Outro que já definiu que tentará a sorte para beliscar uma vaga em Brasília no próximo ano foi Rubinho Nunes (União). Para isso, conta com a ajuda de Pablo Marçal, candidato à Prefeitura há dois anos. Rubinho, na época, confrontou o partido ao apoiar a candidatura do coach.
FOME DE QUÊ?
O burburinho causado pela imprensa fez com que Cris Monteiro (Novo) protocolasse ofício junto ao Ministério do Desenvolvimento e Assistência Social, Família e Combate à Fome para saber mais informações sobre a doação de 20 mil toneladas de alimentos para Cuba.
CONTROVÉRSIA
Amanda Vettorazzo (União) questionou se a pessoa homenageada com a rua Peixoto Gomide foi, de fato, o pai que matou a própria filha, Sophia.

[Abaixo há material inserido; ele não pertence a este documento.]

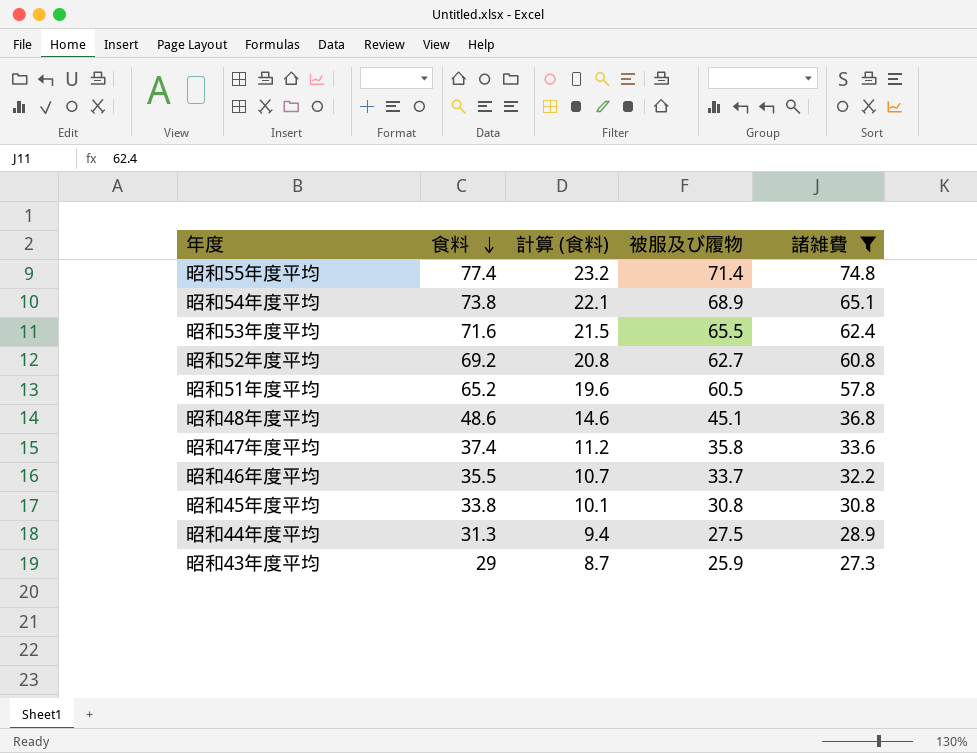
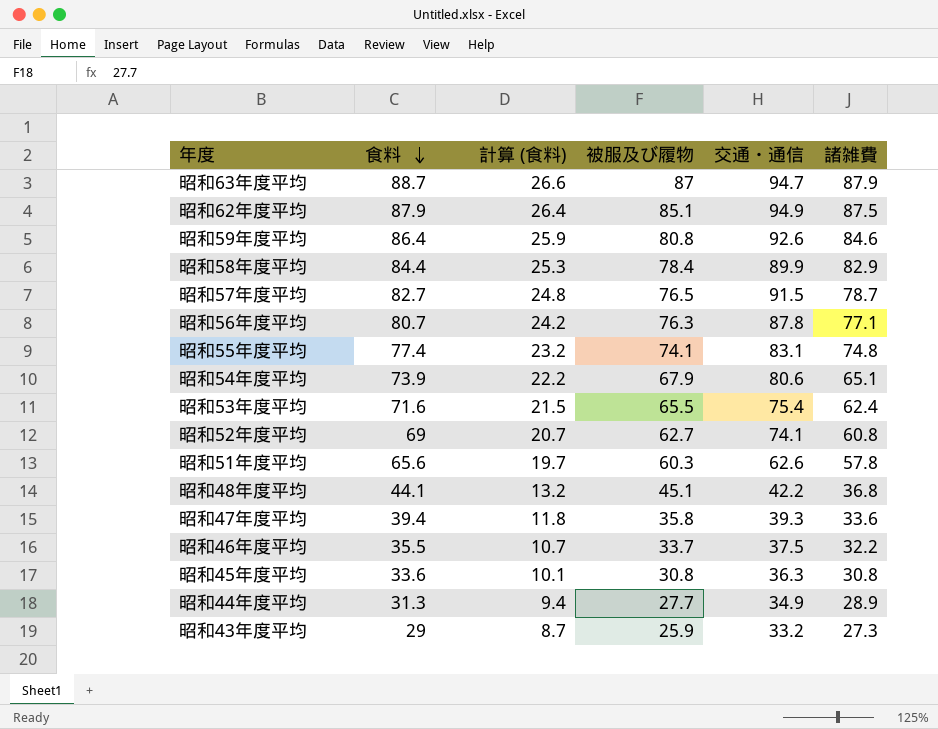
filter: 諸雑費 <= 74.8 -> none
column 交通・通信 | position: none -> 5
昭和55年度平均 | 被服及び履物: 71.4 -> 74.1
昭和54年度平均 | 食料: 73.8 -> 73.9
昭和54年度平均 | 計算 (食料): 22.1 -> 22.2
昭和54年度平均 | 被服及び履物: 68.9 -> 67.9
昭和52年度平均 | 食料: 69.2 -> 69
昭和52年度平均 | 計算 (食料): 20.8 -> 20.7
昭和51年度平均 | 食料: 65.2 -> 65.6
昭和51年度平均 | 計算 (食料): 19.6 -> 19.7
昭和51年度平均 | 被服及び履物: 60.5 -> 60.3
昭和48年度平均 | 食料: 48.6 -> 44.1
昭和48年度平均 | 計算 (食料): 14.6 -> 13.2
昭和47年度平均 | 食料: 37.4 -> 39.4
昭和47年度平均 | 計算 (食料): 11.2 -> 11.8
昭和45年度平均 | 食料: 33.8 -> 33.6
昭和44年度平均 | 被服及び履物: 27.5 -> 27.7

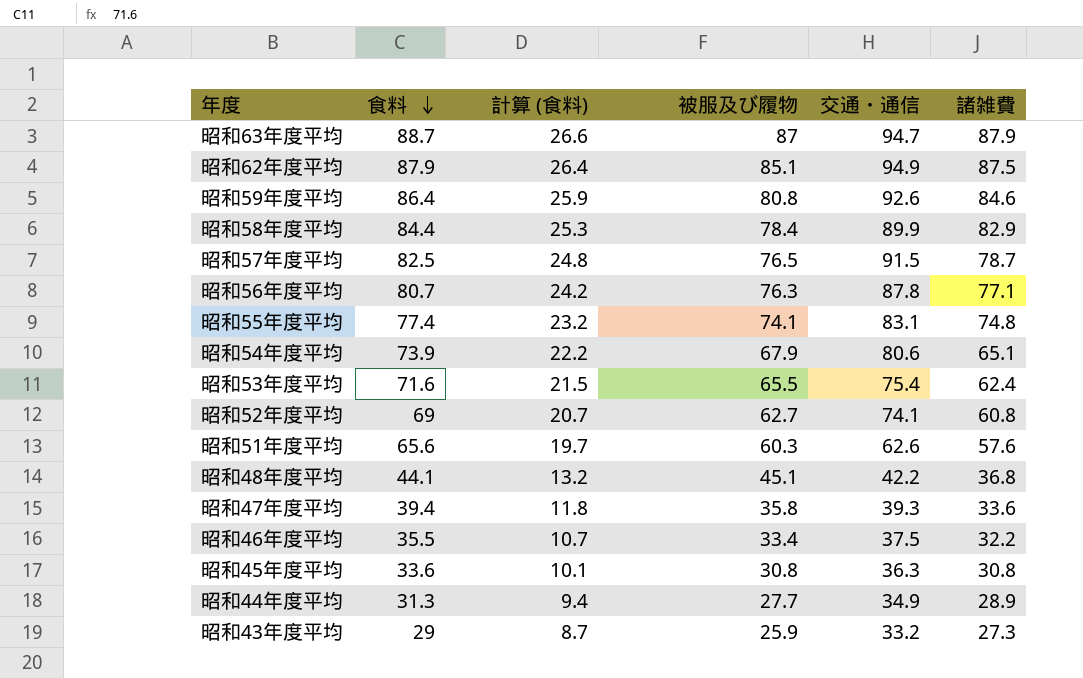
昭和57年度平均 | 食料: 82.7 -> 82.5
昭和51年度平均 | 諸雑費: 57.8 -> 57.6
昭和46年度平均 | 被服及び履物: 33.7 -> 33.4

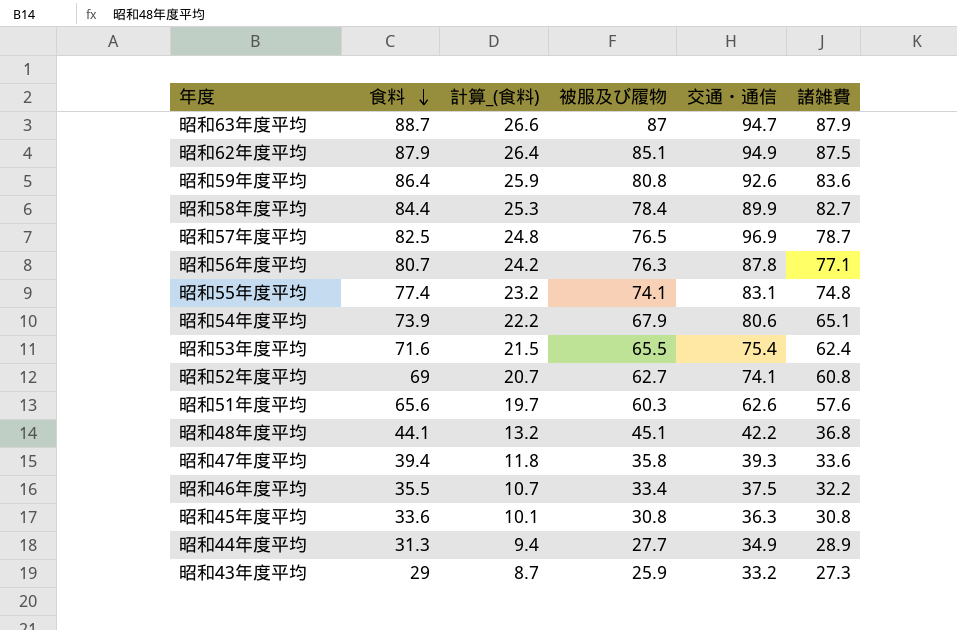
column name: 計算 (食料) -> 計算_(食料)
昭和59年度平均 | 諸雑費: 84.6 -> 83.6
昭和58年度平均 | 諸雑費: 82.9 -> 82.7
昭和57年度平均 | 交通・通信: 91.5 -> 96.9

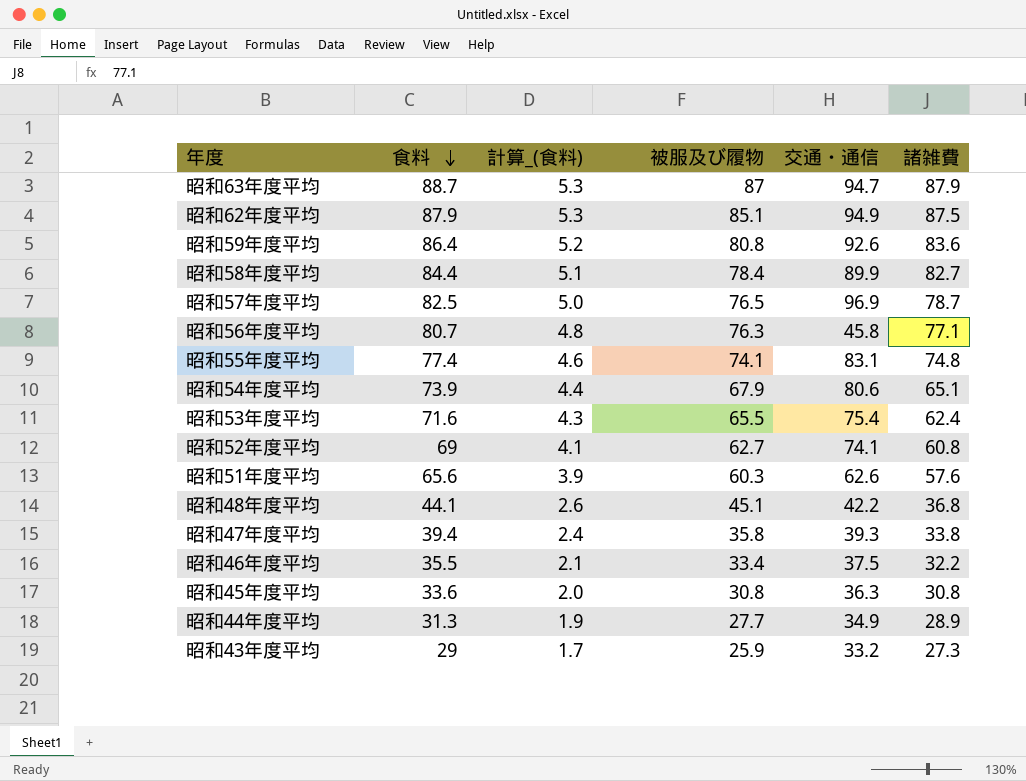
column 計算_(食料) | formula: [食料] * 0.3 -> [食料] * 0.06
昭和56年度平均 | 交通・通信: 87.8 -> 45.8
昭和47年度平均 | 諸雑費: 33.6 -> 33.8

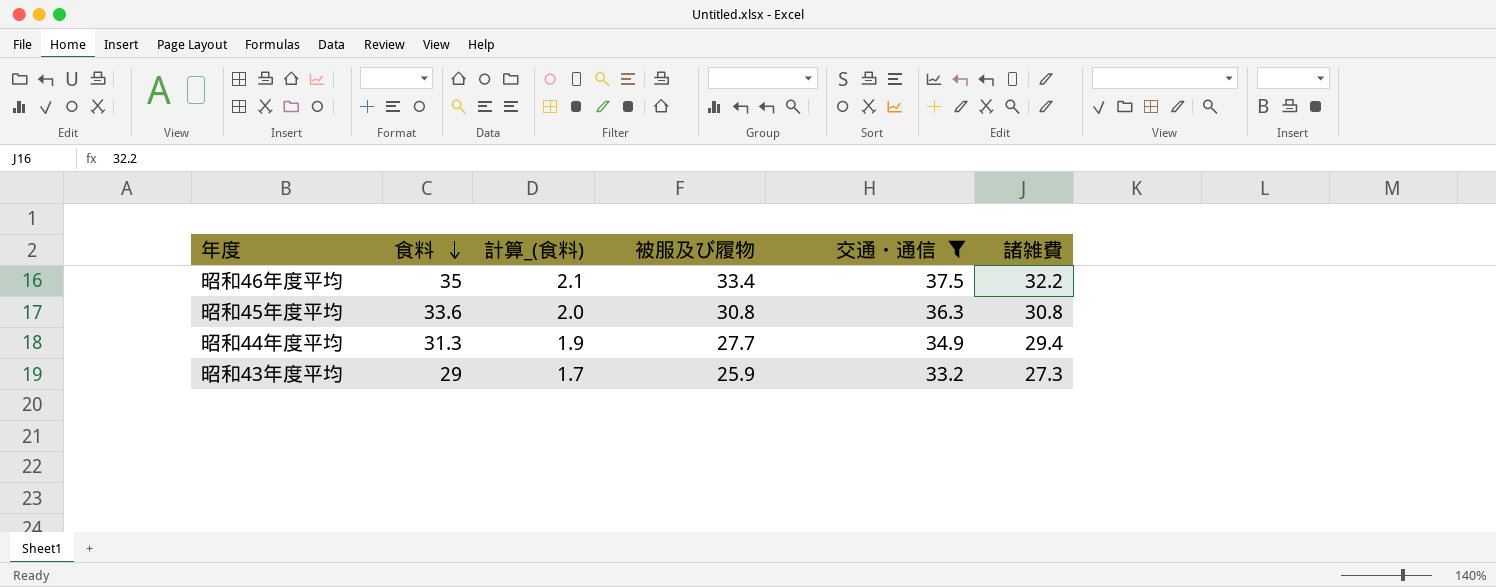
filter: none -> 交通・通信 <= 37.5
昭和46年度平均 | 食料: 35.5 -> 35
昭和44年度平均 | 諸雑費: 28.9 -> 29.4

Ela chegou a levar um mapa do fim do século XIX para contestar o projeto de Sílvia da Bancada Feminista (PSOL) que propõe a troca de nome.
COM BASE
Valendo do fato de ser historiadora, Sílvia rebateu as críticas de Amanda ao afirmar que, naquela época, era uma praxe batizar nomes de ruas com pessoas ainda vivas e que a contestação nada mais era que um incômodo de quem não quer trocar o nome da via.